Con­scients de l’évolution de la société en général et des jeunes généra­tions Y et Z en par­ti­c­uli­er vers un besoin crois­sant de sens dans l’engagement et d’humanité dans les rela­tions humaines, et obser­vant les dif­fi­cultés de cer­tains poly­tech­ni­ciens à s’adapter aux nou­velles attentes man­agéri­ales de leurs équipes, de nom­breux parte­naires des écoles d’ingénieurs en général et de l’X en par­ti­c­uli­er expri­ment la néces­sité de ren­forcer la for­ma­tion humaine des élèves.

En juin 2015 le rap­port Attali remis au Pre­mier min­istre inter­roge sur le sens du main­tien de l’armée à l’X, puis le COP 2017–2021 décide d’intensifier la for­ma­tion des soft skills, en par­ti­c­uli­er à la demande des corps et de la com­mis­sion avale. Pour ce faire, le chef de corps a demandé à la pro­mo­tion X16 « d’étudier et d’expérimenter le développe­ment de for­ma­tions et d’évaluations plus ori­en­tées vers les capac­ités humaines per­son­nelles et inter­per­son­nelles des élèves ».
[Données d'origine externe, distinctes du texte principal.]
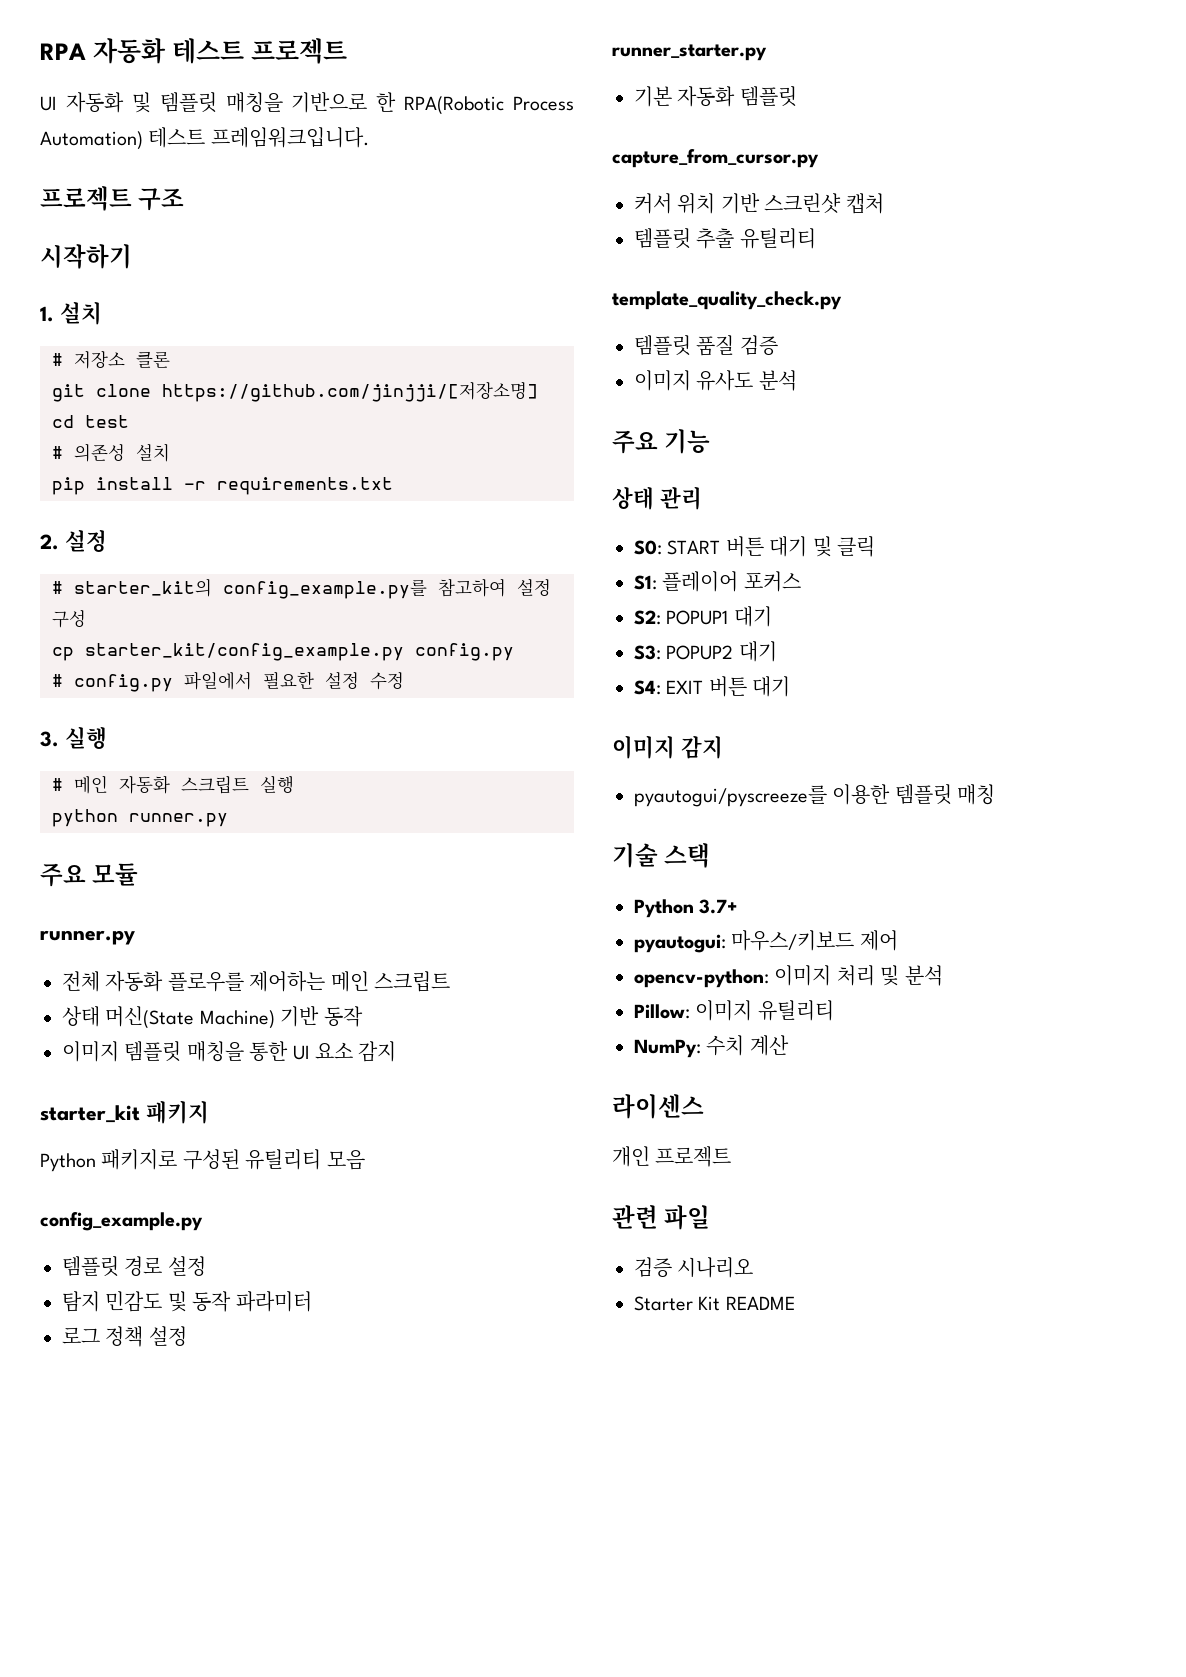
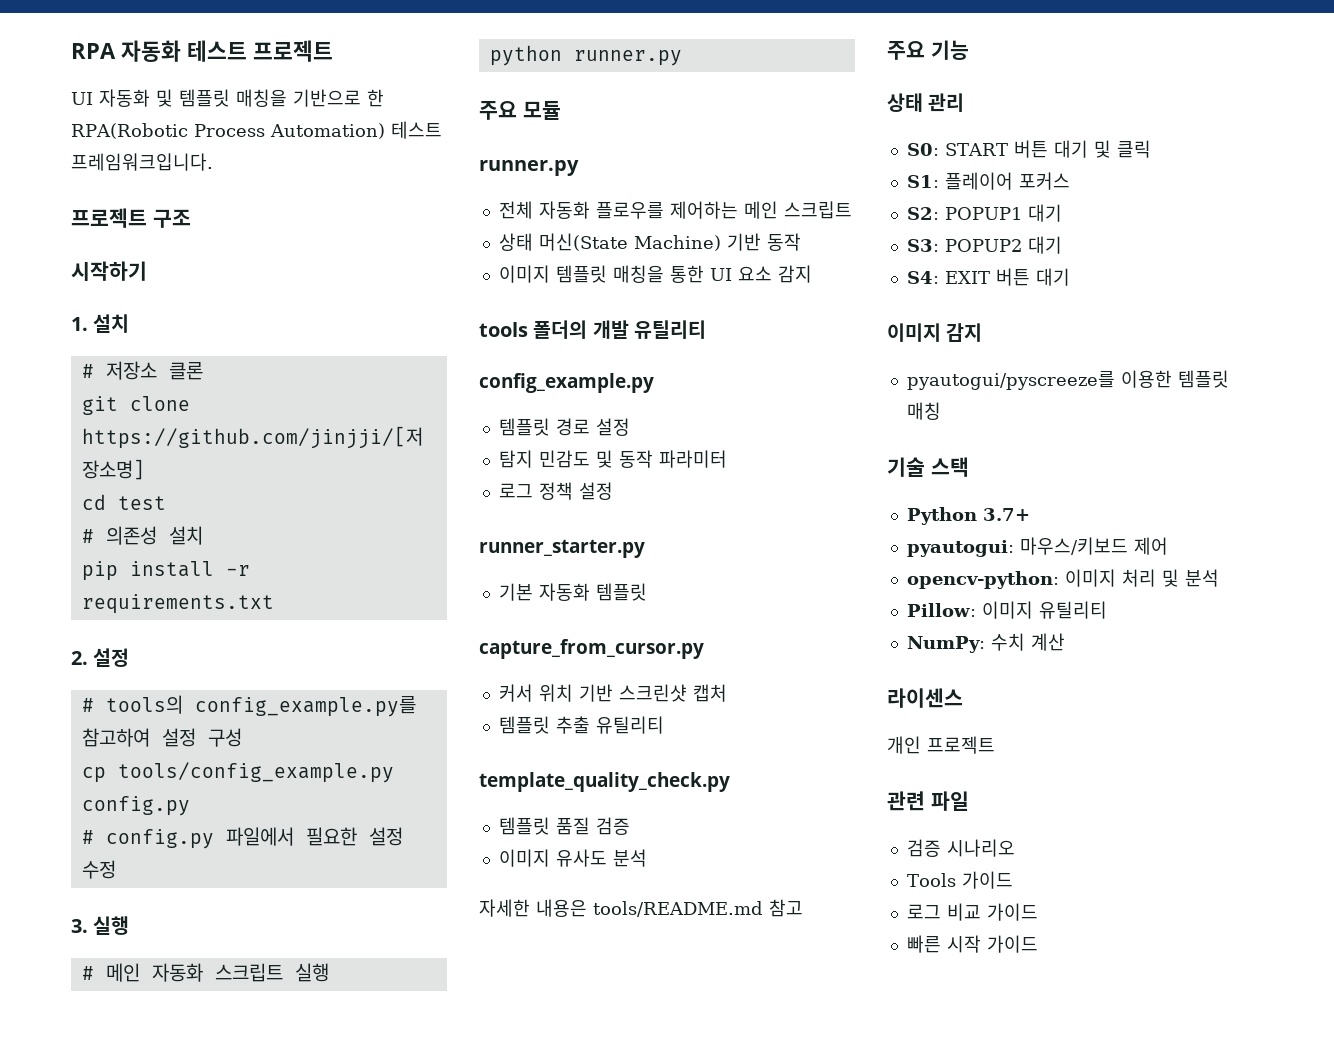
- # starter_kit의 config_example.py를 참고하여 설정 구성
+ # tools의 config_example.py를 참고하여 설정 구성
- cp starter_kit/config_example.py config.py
+ cp tools/config_example.py config.py
- starter_kit 패키지
- Python 패키지로 구성된 유틸리티 모음
+ tools 폴더의 개발 유틸리티
+ 자세한 내용은 tools/README.md 참고
- Starter Kit README
+ Tools 가이드
+ 로그 비교 가이드
+ 빠른 시작 가이드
Le con­seil d’administration de l’École en juin 2018 a retenu en par­ti­c­uli­er un pro­jet de for­ma­tion et de nota­tion soft skills, inclu­ant une épreuve de mise en sit­u­a­tion de lead­er­ship et de respon­s­abil­ité péd­a­gogique pen­dant les séances de sport. Les cadres de con­tact des sec­tions sportives ont ain­si reçu pour mis­sion com­plé­men­taire à leurs fonc­tions d’encadrement et d’entraînement sportif de par­ticiper plus directe­ment à la for­ma­tion man­agéri­ale des élèves, en for­mant et en éval­u­ant les capac­ités de leader et de péd­a­gogue des élèves.

« Encordés vers les cimes », X2016 et jeunes des Ulis dans le massif du Mont-Blanc.
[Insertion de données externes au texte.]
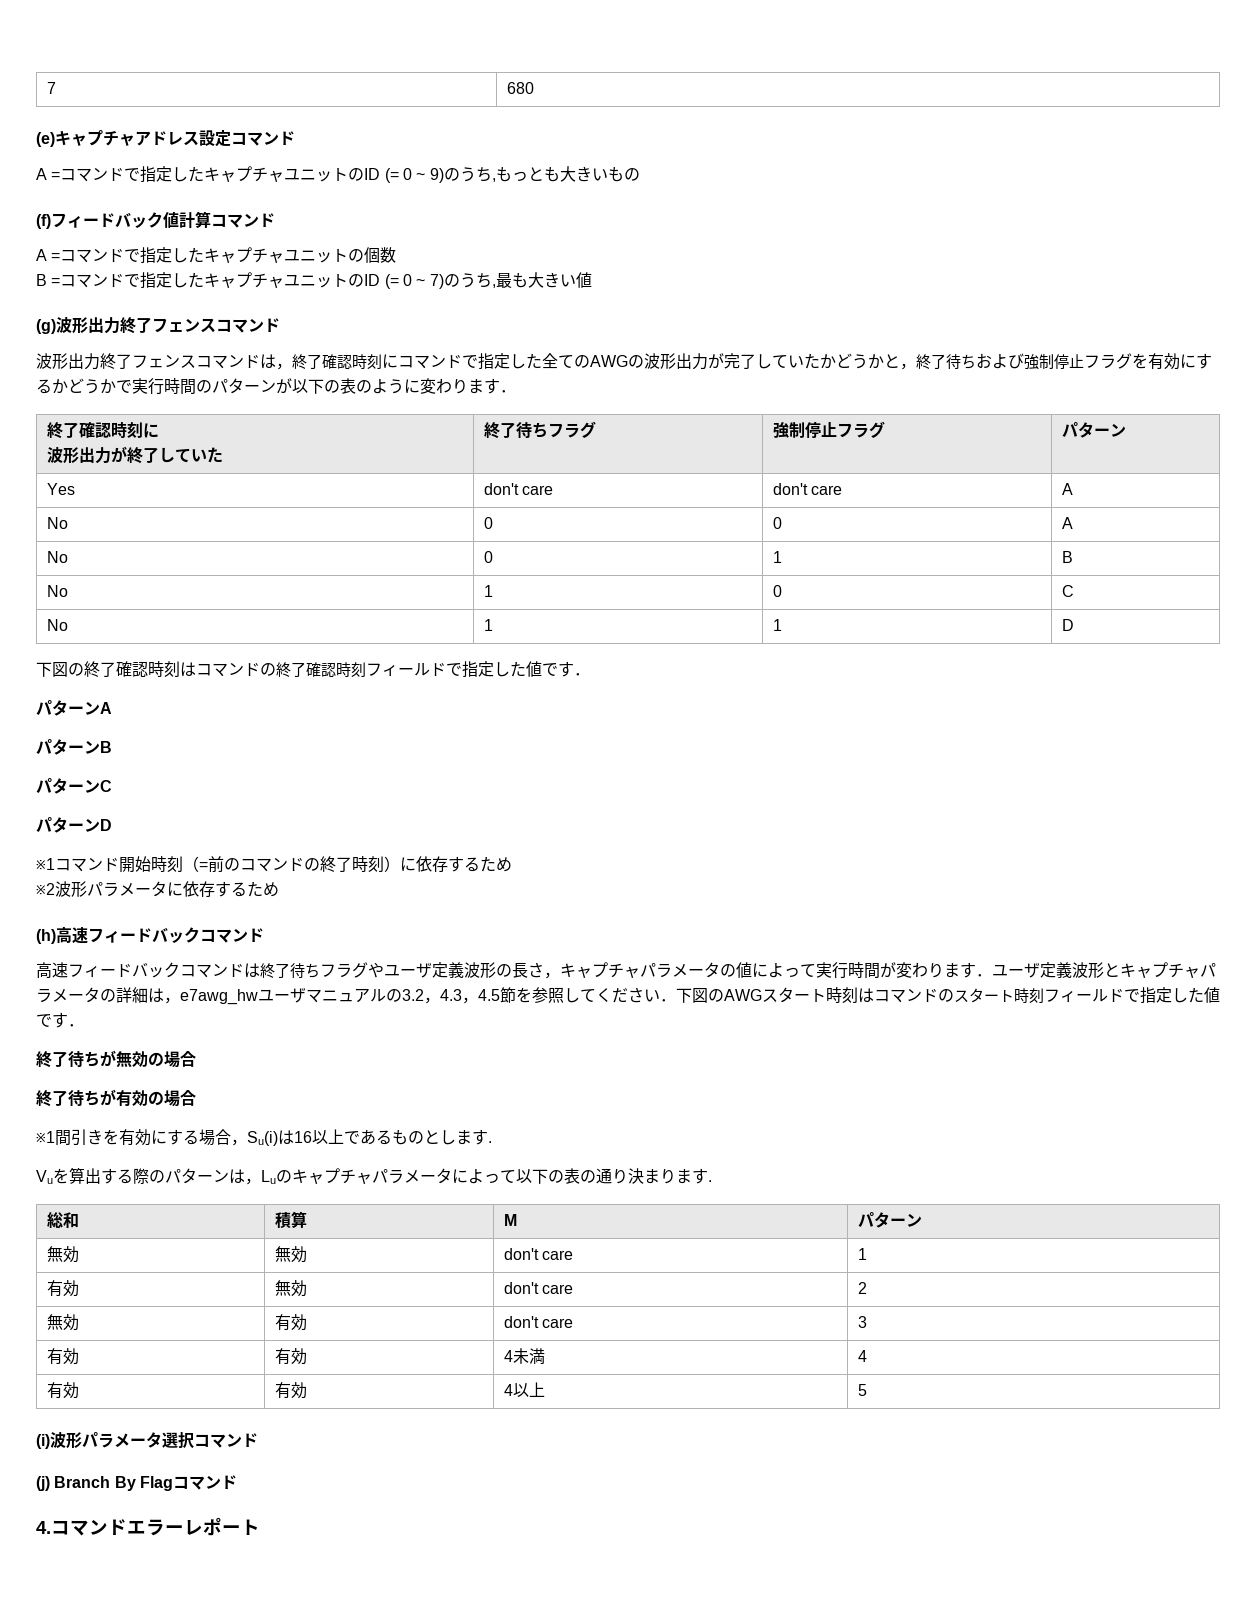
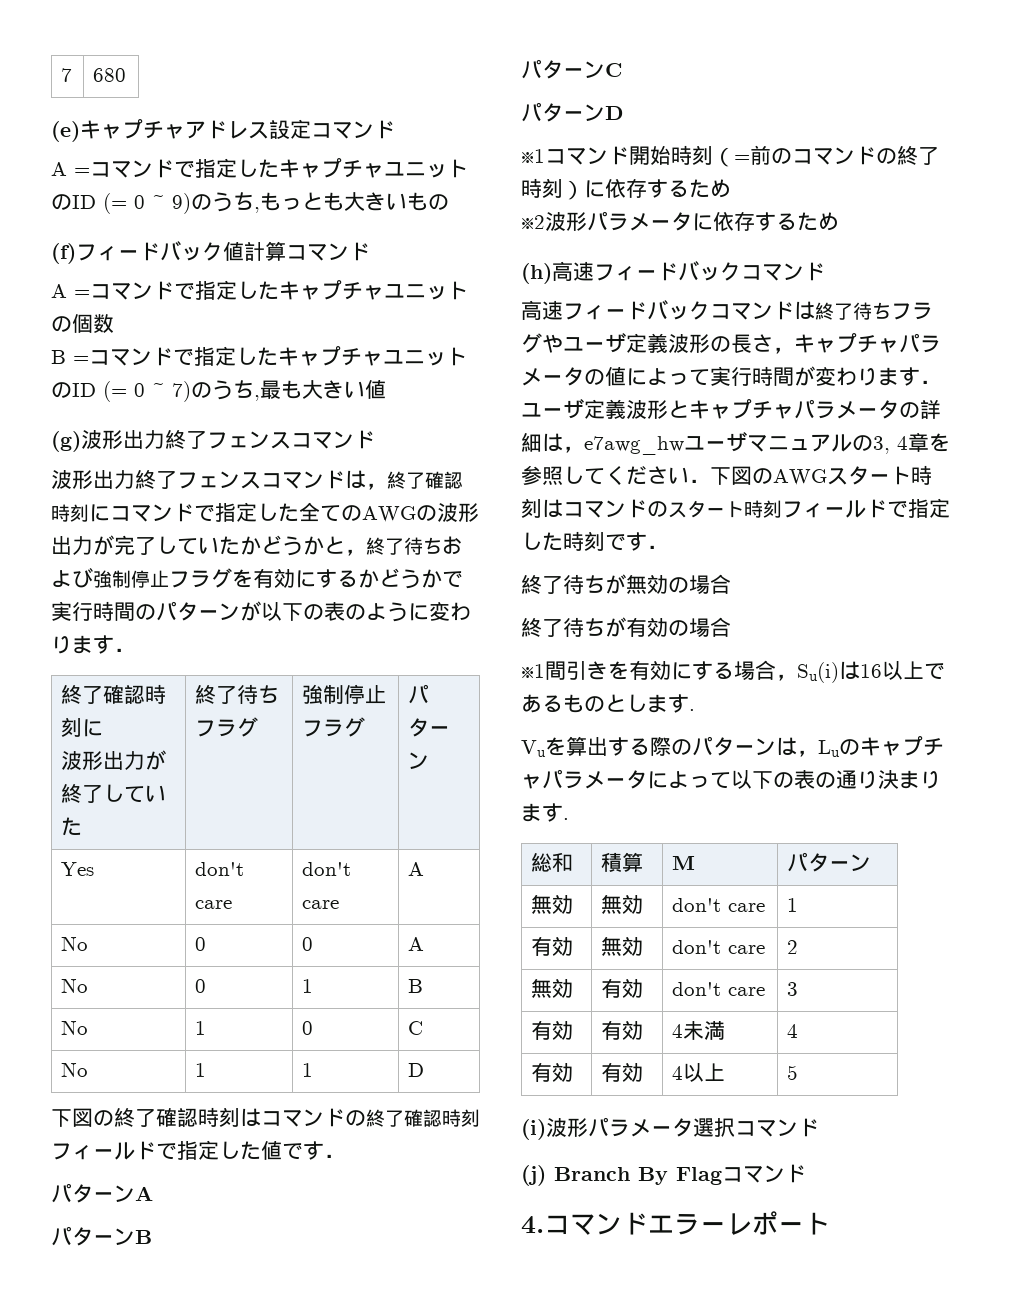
- 高速フィードバックコマンドは終了待ちフラグやユーザ定義波形の長さ，キャプチャパラメータの値によって実行時間が変わります．ユーザ定義波形とキャプチャパラメータの詳細は，e7awg_hwユーザマニュアルの3.2，4.3，4.5節を参照してください．下図のAWGスタート時刻はコマンドのスタート時刻フィールドで指定した値です．
+ 高速フィードバックコマンドは終了待ちフラグやユーザ定義波形の長さ，キャプチャパラメータの値によって実行時間が変わります．ユーザ定義波形とキャプチャパラメータの詳細は，e7awg_hwユーザマニュアルの3, 4章を参照してください．下図のAWGスタート時刻はコマンドのスタート時刻フィールドで指定した時刻です．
« Encordés vers les cimes », X2016 et jeunes des Ulis dans le massif du Mont-Blanc.
« Encordés vers les cimes », X16 et jeunes des Ulis dans le mas­sif du Mont-Blanc.
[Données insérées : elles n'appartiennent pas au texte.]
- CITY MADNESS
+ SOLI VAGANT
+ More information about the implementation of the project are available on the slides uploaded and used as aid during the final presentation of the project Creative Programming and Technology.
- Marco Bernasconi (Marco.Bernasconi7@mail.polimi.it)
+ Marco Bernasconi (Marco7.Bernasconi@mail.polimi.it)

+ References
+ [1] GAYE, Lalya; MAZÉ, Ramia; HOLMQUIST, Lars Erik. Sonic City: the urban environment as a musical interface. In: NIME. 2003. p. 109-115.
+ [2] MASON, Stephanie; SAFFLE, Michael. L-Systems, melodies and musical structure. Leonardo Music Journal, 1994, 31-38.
Les initiatives des promotions : exemple de la X16

Les cadres de la 2016 ont co-con­stru­it avec leurs élèves (Kès, cro­taux…) et les autres ser­vices de l’Ecole des activ­ités et des moments de partage pour dévelop­per les com­pé­tences humaines indi­vidu­elles et col­lec­tives : créa­tion d’un car­net de bord soft skills avec le SOIE per­me­t­tant de mesur­er l’évolution des com­pé­tences humaines de l’X pen­dant sa for­ma­tion ; for­ma­tion des élèves de 3e année comme encad­rant des élèves de 1re année lors du stage de for­ma­tion mil­i­taire ini­tiale ; accueil et par­rainage des élèves inter­na­tionaux arrivés tar­di­ve­ment à l’École par des élèves volon­taires ; hom­mage ren­du à Car­o­line Aigle (X94) choisie par la pro­mo­tion comme mar­raine de cœur pour ses valeurs, ses réus­sites et ses choix éthiques ; aven­ture partagée avec des jeunes lycéens des Ulis dans le mas­sif du Mont-Blanc, ayant per­mis de dévelop­per l’esprit de cordée ; rédac­tion d’un man­i­feste d’engagement pour le développe­ment durable ; stage sur le dépasse­ment de soi et l’entraide avec les légion­naires para­chutistes du 2e REP ; marche partagée en équipe d’élèves et de cadres entre l’ancienne et la nou­velle école, pour échang­er sur les apports des trois années de for­ma­tion et les engage­ments ultérieurs…

« Là où il y a une volon­té, il y a un chemin. »

Cross annuel de l’X regroupant encadrants et élèves.
Cross annuel de l’X regroupant encad­rants et élèves.